*Task objective*
Would you please set down the lines of the data from the one containing "17px; font-family: Liberation" to the final line, exactly and only those?

(Beginning of Data listing)

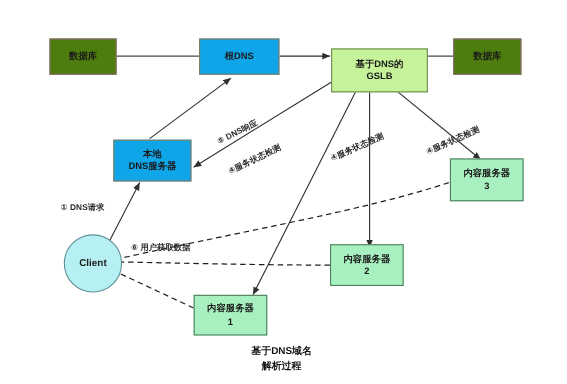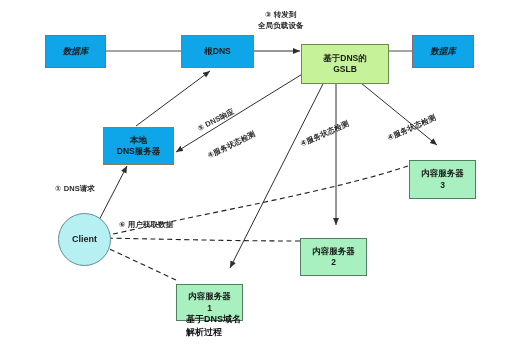--- a/index.html
+++ b/index.html
@@ -128,8 +128,6 @@
   <div class="node green" style="left:409px;top:144px;width:67px;height:39px;">内容服务器
 3</div>
 
-  <div class="lbl" style="left:258px;top:10px;text-align:center;">③ 转发到
-全局负载设备</div>
 
 
   <div class="lbl rot-a" style="left:196px;top:125px;">⑤ DNS响应</div>

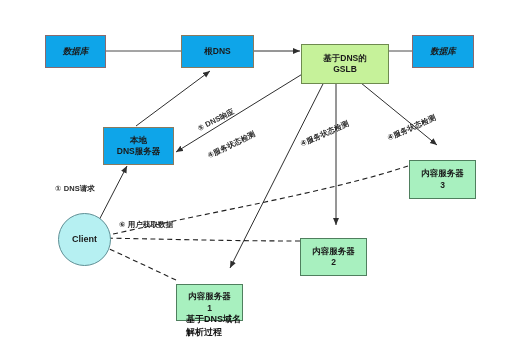--- a/index.html
+++ b/index.html
@@ -24,7 +24,7 @@
     white-space:pre-line;
     z-index:3;
   }
-  .node.db{background:#0ea5e9;border-color:#8a6a6e;font-style:italic;}
+  .node.db{background:#4d7c0f;border-color:#8a6a6e;}
   .node.dns{background:#0ea5e9;border-color:#8a7a5e;}
   .node.green{background:#a8f0bf;border-color:#4f7f5e;margin-top:16px;}
   .node.gslb{background:#c6f29a;border-color:#6e8a4f;}

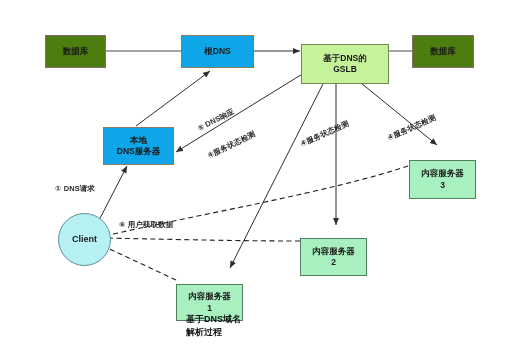--- a/index.html
+++ b/index.html
@@ -26,7 +26,7 @@
   }
   .node.db{background:#4d7c0f;border-color:#8a6a6e;}
   .node.dns{background:#0ea5e9;border-color:#8a7a5e;}
-  .node.green{background:#a8f0bf;border-color:#4f7f5e;margin-top:16px;}
+  .node.green{background:#a8f0bf;border-color:#4f7f5e;}
   .node.gslb{background:#c6f29a;border-color:#6e8a4f;}
   .node.client{
     background:#b6f0f2;border:1px solid #5f8f95;

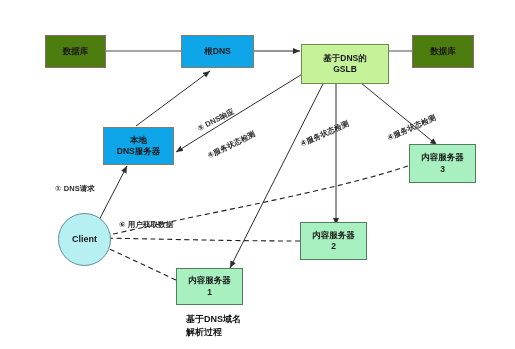--- a/index.html
+++ b/index.html
@@ -48,6 +48,7 @@
   .lbl.rot-c{transform:rotate(-24deg);transform-origin:left top;}
   .caption{
     position:absolute;
+    text-align:center;
     font-size:9px;
     font-weight:bold;
     color:#111;

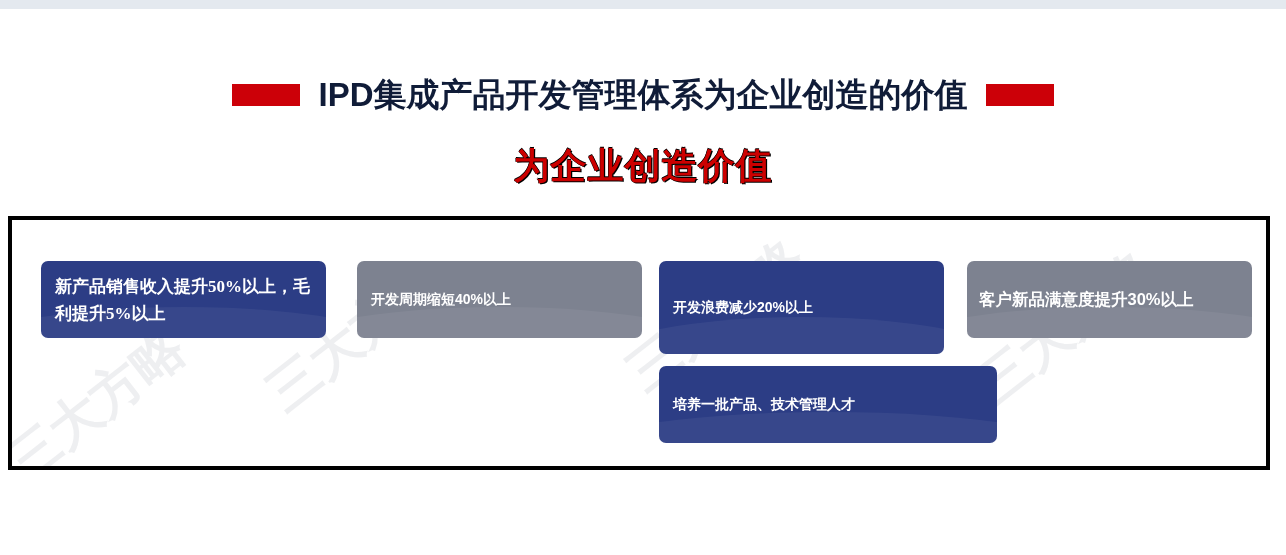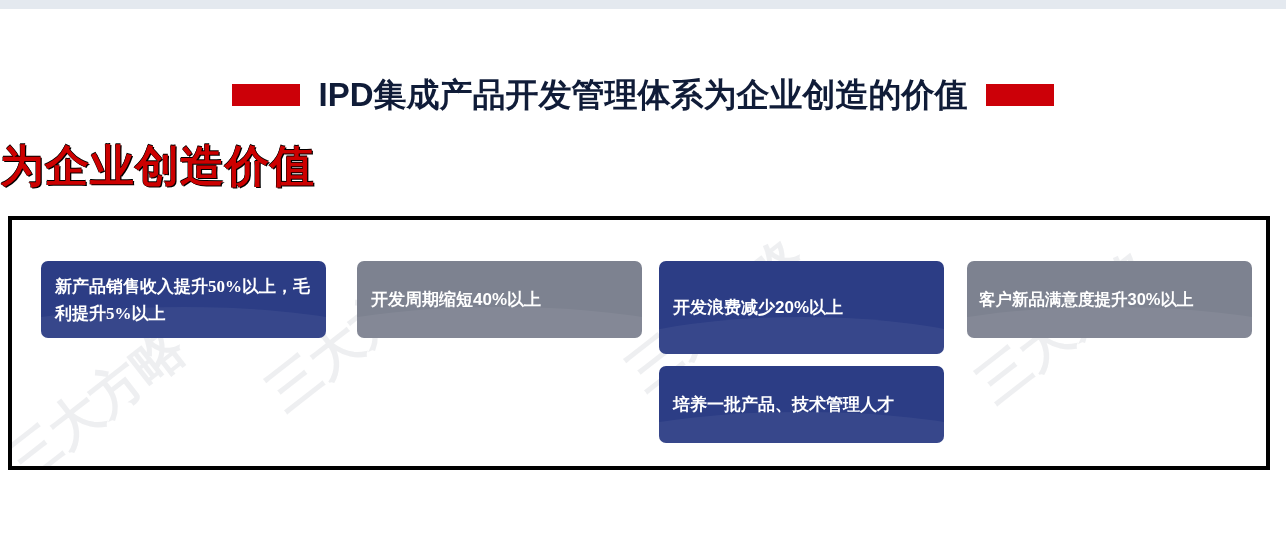--- a/index.html
+++ b/index.html
@@ -55,8 +55,8 @@
     position: absolute;
     left: 0; top: 143px;
     width: 1286px;
-    text-align: left;
-    font-size: 44px;
+    text-align: center;
+    font-size: 36px;
     font-weight: bold;
     color: #cc0000;
     letter-spacing: 1px;

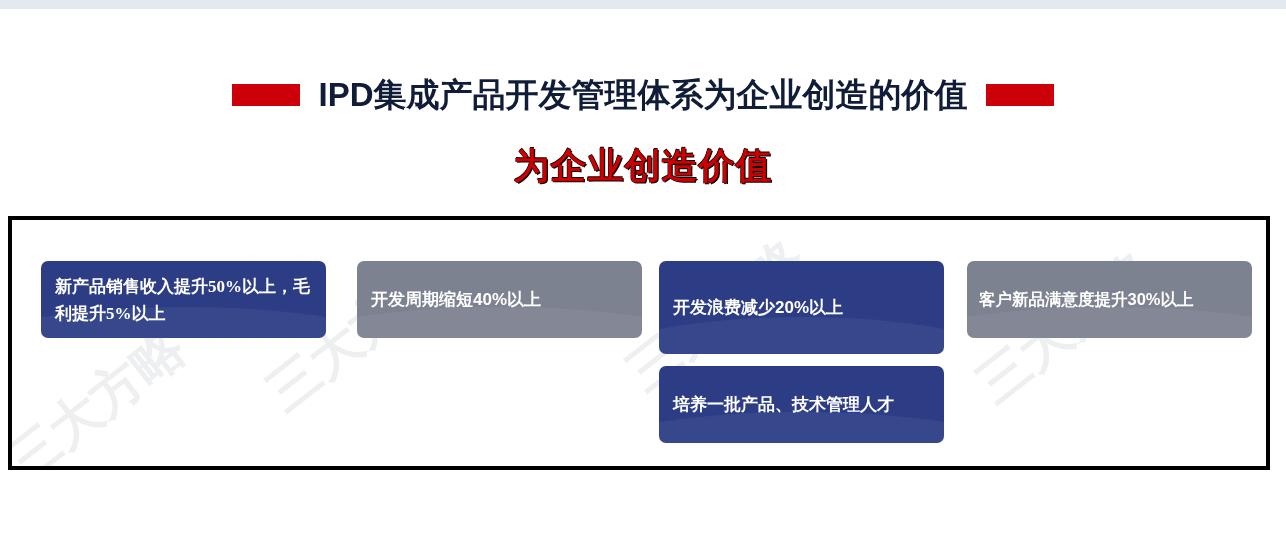--- a/index.html
+++ b/index.html
@@ -110,7 +110,7 @@
     align-items: center;
     color: #ffffff;
     font-weight: bold;
-    font-size: 17px;
+    font-size: 14px;
     line-height: 27px;
     padding: 0 14px;
     overflow: hidden;

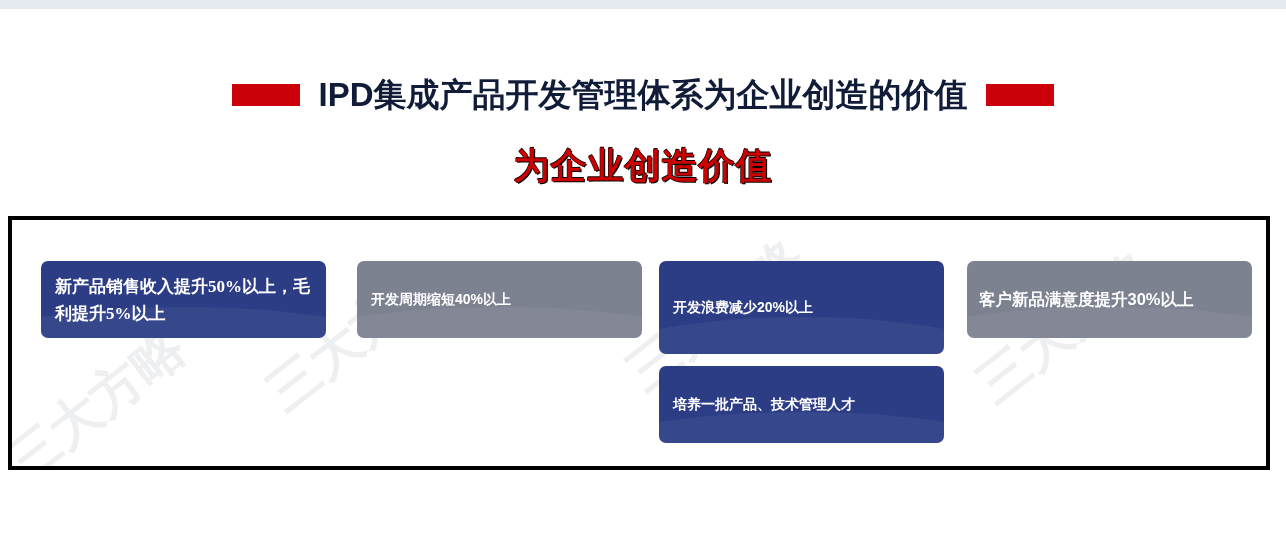--- a/index.html
+++ b/index.html
@@ -141,7 +141,7 @@
   
   .c5 { left: 29px;  top: 146px; width: 285px; height: 77px; }
   .c6 { left: 345px; top: 146px; width: 285px; height: 77px; }
-  .c7 { left: 647px; top: 146px; width: 285px; height: 77px; text-align: right; }
+  .c7 { left: 647px; top: 146px; width: 338px; height: 77px; text-align: right; }
 
   .c1 { font-size: 17px; font-family: Liberation Serif, serif; }
   .c4 { font-size: 16.5px; padding: 9px 12px; }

(End of Data listing)

*Task response*
   .c1 { font-size: 17px; font-family: Liberation Serif, serif; }
   .c4 { font-size: 16.5px; padding: 9px 12px; }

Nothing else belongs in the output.